>>>

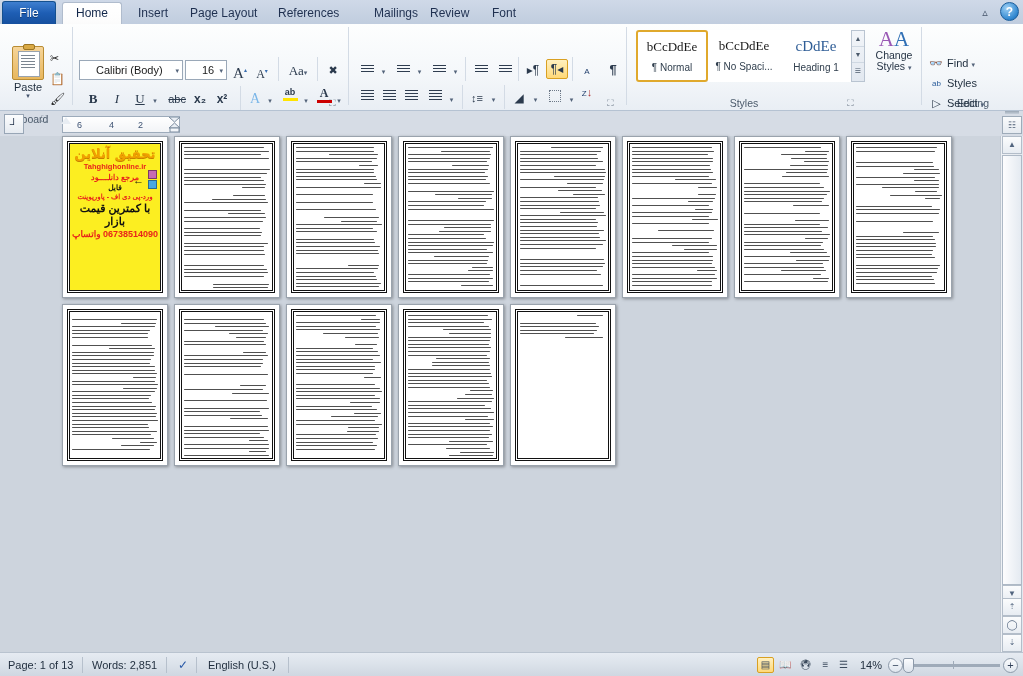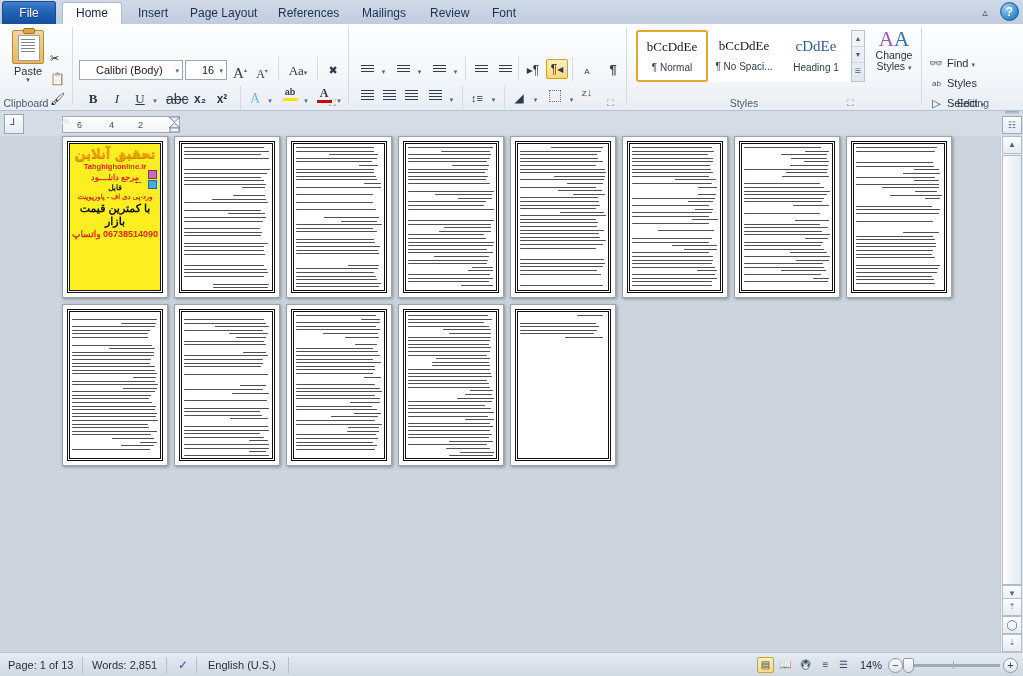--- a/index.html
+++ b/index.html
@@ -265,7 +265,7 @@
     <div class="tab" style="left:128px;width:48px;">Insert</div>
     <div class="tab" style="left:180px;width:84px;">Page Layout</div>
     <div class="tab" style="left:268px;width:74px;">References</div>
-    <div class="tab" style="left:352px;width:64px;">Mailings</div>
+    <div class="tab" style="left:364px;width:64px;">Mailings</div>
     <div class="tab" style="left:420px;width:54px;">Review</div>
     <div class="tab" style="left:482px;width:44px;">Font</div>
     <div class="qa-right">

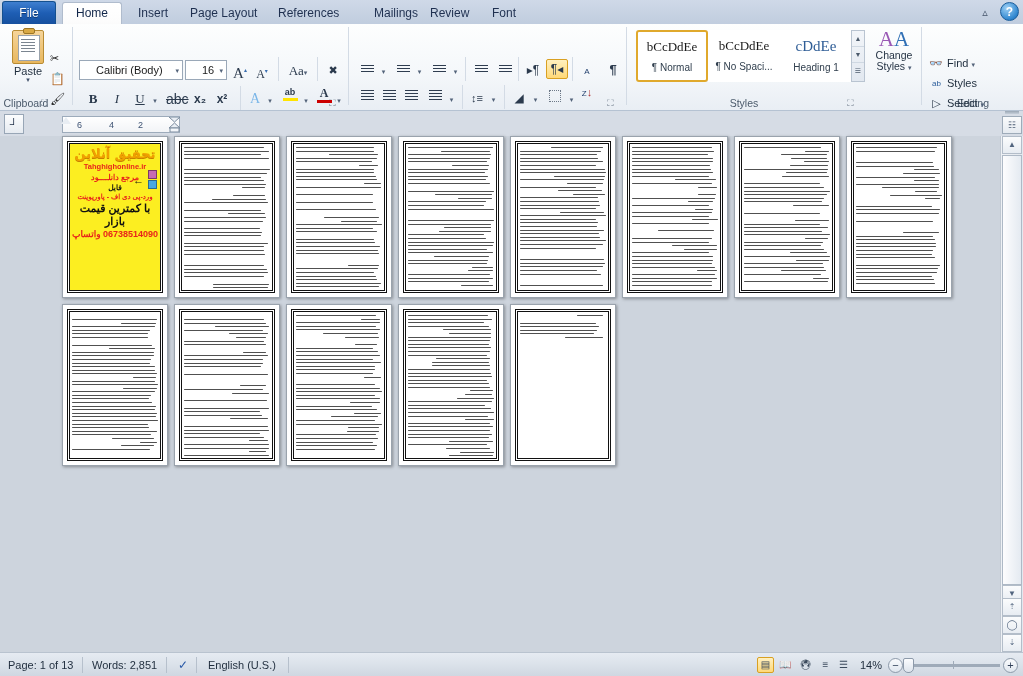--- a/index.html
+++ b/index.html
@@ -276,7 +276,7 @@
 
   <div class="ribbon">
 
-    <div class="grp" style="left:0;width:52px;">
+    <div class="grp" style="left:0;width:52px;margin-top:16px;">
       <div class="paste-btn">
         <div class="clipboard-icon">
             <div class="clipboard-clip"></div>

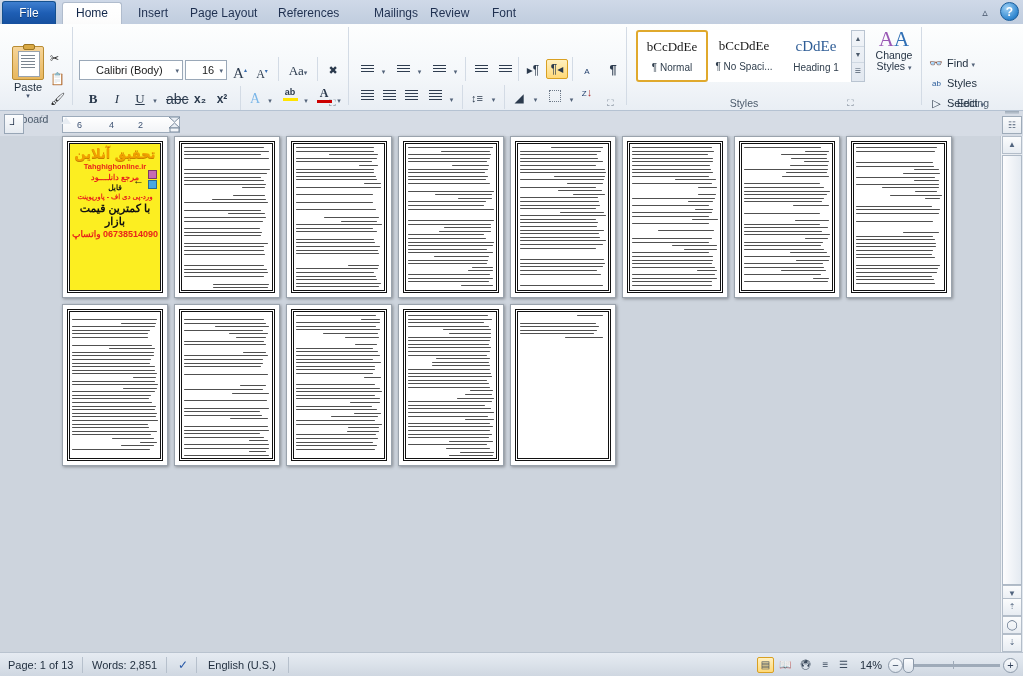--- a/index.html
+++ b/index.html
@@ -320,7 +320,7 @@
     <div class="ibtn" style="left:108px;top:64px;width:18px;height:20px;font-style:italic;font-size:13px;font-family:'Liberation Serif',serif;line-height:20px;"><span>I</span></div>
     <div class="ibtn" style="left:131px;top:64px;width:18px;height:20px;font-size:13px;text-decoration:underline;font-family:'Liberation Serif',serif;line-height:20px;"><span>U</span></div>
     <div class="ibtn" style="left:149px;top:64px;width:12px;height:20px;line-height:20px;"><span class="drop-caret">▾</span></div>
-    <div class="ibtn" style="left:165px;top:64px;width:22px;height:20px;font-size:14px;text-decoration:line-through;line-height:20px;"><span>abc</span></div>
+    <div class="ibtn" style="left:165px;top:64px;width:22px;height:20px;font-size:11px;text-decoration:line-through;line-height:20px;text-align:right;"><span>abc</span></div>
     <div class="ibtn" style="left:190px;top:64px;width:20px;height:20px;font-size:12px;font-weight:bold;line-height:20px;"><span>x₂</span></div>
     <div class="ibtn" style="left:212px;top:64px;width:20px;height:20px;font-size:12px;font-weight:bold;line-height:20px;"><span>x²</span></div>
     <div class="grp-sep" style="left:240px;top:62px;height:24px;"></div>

<<<

Scan the entries above for the word "weight", then copy every line in which it occurs.

## Task result:
     <div class="ibtn" style="left:190px;top:64px;width:20px;height:20px;font-size:12px;font-weight:bold;line-height:20px;"><span>x₂</span></div>
     <div class="ibtn" style="left:212px;top:64px;width:20px;height:20px;font-size:12px;font-weight:bold;line-height:20px;"><span>x²</span></div>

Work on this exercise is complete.